- **Provided material**
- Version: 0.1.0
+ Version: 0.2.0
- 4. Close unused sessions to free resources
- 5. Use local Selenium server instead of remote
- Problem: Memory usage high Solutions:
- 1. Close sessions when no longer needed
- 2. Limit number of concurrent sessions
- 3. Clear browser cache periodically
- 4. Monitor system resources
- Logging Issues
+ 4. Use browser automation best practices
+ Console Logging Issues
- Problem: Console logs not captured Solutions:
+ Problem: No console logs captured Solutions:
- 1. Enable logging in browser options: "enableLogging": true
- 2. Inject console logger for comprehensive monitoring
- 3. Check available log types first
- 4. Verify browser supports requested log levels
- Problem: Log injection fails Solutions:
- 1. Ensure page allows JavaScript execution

--

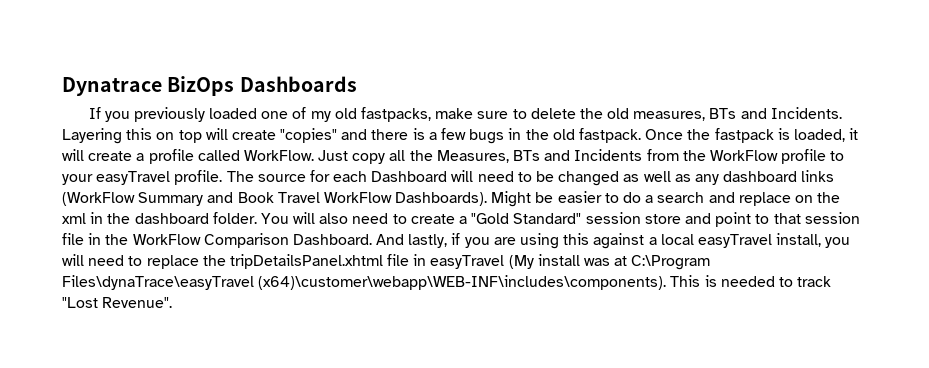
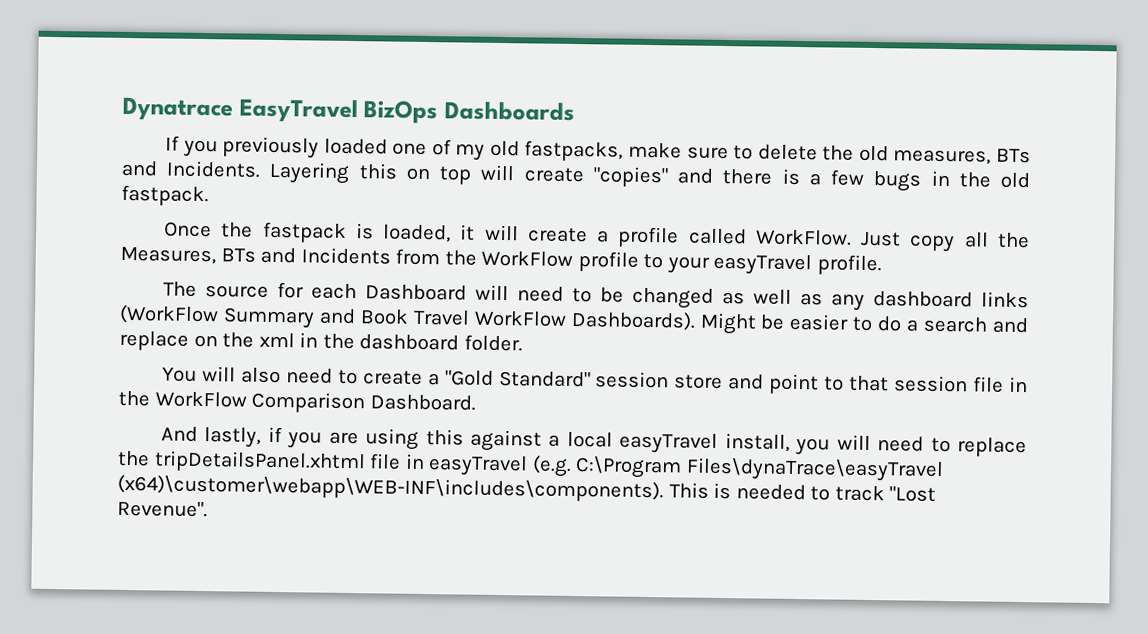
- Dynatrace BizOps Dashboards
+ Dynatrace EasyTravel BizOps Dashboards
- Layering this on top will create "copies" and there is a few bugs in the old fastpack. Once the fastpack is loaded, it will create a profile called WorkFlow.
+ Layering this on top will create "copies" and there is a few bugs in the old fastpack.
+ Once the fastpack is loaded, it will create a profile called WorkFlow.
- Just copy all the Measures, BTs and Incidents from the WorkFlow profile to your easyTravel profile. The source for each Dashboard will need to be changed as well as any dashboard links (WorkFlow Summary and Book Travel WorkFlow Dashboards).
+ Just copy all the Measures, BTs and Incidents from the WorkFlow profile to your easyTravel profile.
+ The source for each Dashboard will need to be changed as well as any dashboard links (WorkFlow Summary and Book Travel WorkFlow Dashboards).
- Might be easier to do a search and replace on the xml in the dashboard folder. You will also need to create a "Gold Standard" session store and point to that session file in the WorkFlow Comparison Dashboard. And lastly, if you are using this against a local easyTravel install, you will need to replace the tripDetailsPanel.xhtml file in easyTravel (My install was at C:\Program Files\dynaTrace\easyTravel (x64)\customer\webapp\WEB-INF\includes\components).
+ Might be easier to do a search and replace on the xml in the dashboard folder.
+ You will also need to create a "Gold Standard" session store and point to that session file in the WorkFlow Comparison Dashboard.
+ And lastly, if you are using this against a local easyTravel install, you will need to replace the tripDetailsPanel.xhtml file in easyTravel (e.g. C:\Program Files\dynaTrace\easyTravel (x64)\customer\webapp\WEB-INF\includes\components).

--

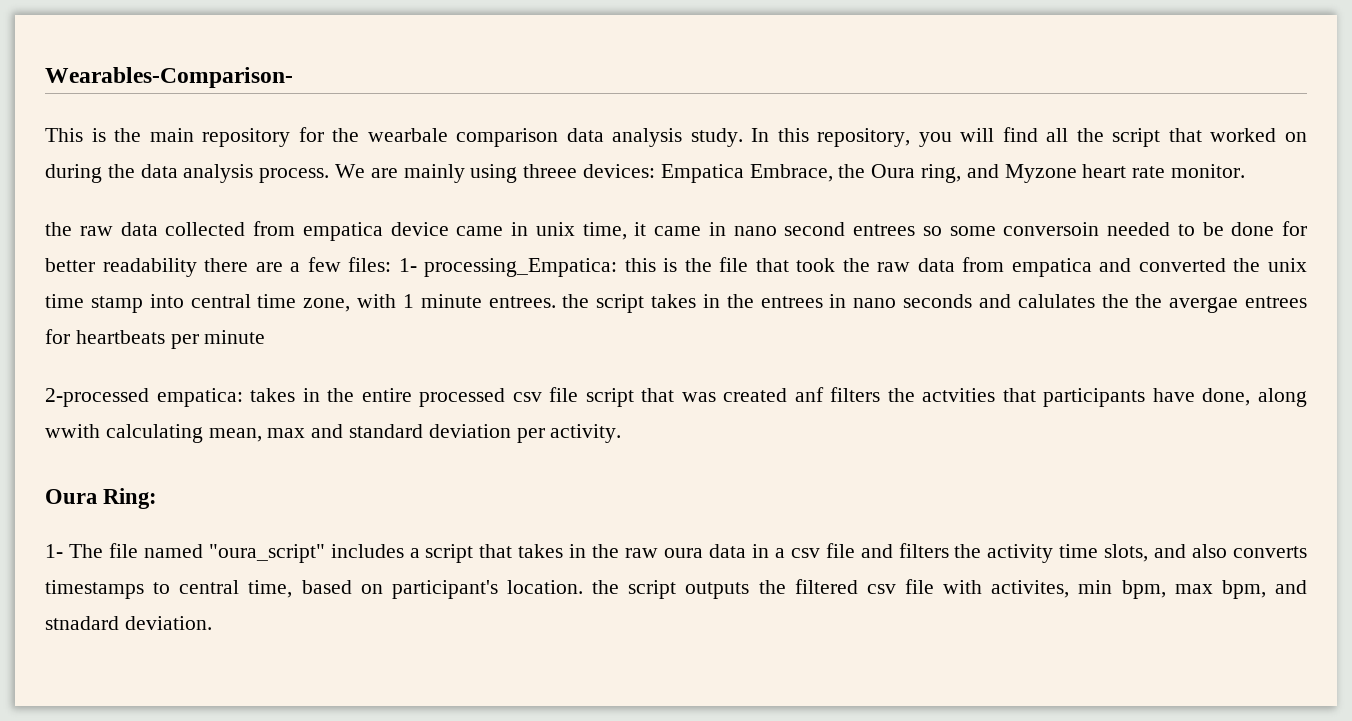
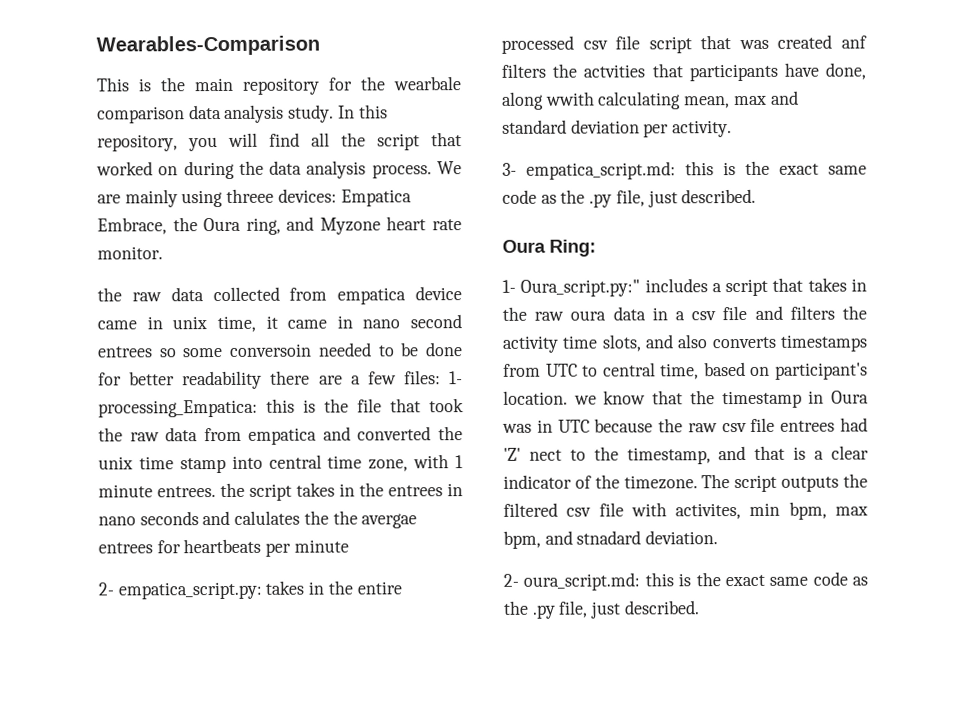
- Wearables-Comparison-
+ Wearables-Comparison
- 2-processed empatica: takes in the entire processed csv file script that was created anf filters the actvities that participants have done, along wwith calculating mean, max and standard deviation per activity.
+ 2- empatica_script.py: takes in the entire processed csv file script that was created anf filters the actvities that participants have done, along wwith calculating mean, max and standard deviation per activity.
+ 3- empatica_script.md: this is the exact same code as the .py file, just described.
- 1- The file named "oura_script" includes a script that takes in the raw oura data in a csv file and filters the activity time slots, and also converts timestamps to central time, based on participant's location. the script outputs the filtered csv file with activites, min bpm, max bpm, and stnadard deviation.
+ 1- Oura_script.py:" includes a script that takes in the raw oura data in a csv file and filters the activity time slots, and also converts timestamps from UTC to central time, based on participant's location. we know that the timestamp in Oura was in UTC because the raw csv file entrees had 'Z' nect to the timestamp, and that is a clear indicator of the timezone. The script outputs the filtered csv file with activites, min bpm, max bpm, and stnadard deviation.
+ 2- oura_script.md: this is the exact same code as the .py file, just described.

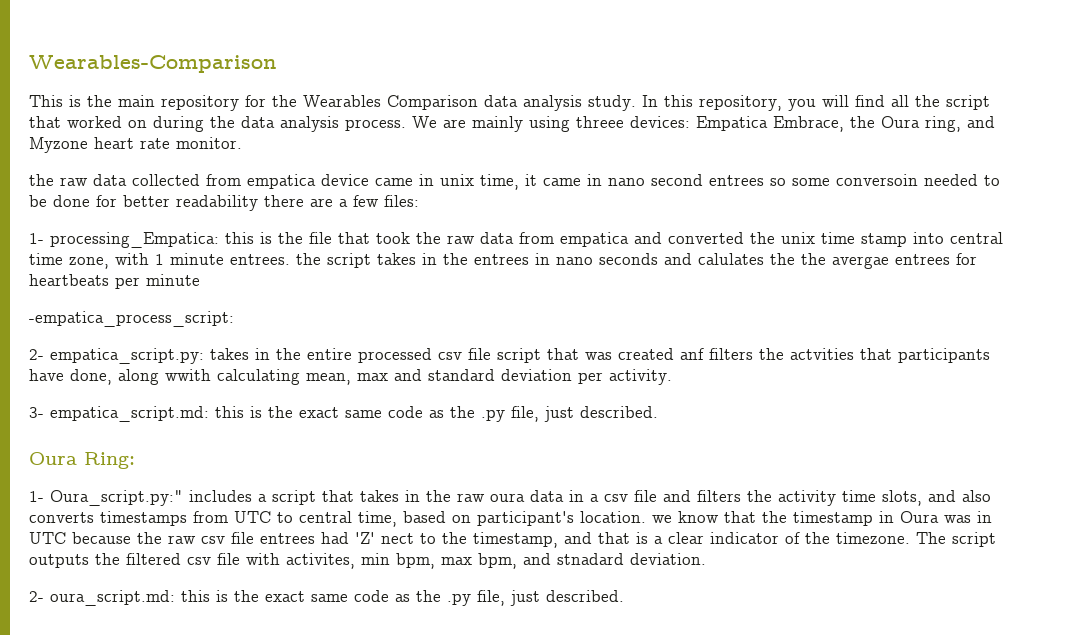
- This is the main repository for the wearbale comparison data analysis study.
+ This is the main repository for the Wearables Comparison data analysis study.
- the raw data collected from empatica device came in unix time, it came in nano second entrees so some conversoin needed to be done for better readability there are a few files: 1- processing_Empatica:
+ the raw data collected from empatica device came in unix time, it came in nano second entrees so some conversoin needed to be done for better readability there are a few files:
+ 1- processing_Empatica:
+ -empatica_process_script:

- **Aim of the task**
Write out exactly the lines above between the line with "- Version: 0.1.0" and the line with "- 1. Ensure page allows JavaScript execution", inclusive, and nothing beyond them.

- **Written response**
- Version: 0.1.0
+ Version: 0.2.0
- 4. Close unused sessions to free resources
- 5. Use local Selenium server instead of remote
- Problem: Memory usage high Solutions:
- 1. Close sessions when no longer needed
- 2. Limit number of concurrent sessions
- 3. Clear browser cache periodically
- 4. Monitor system resources
- Logging Issues
+ 4. Use browser automation best practices
+ Console Logging Issues
- Problem: Console logs not captured Solutions:
+ Problem: No console logs captured Solutions:
- 1. Enable logging in browser options: "enableLogging": true
- 2. Inject console logger for comprehensive monitoring
- 3. Check available log types first
- 4. Verify browser supports requested log levels
- Problem: Log injection fails Solutions:
- 1. Ensure page allows JavaScript execution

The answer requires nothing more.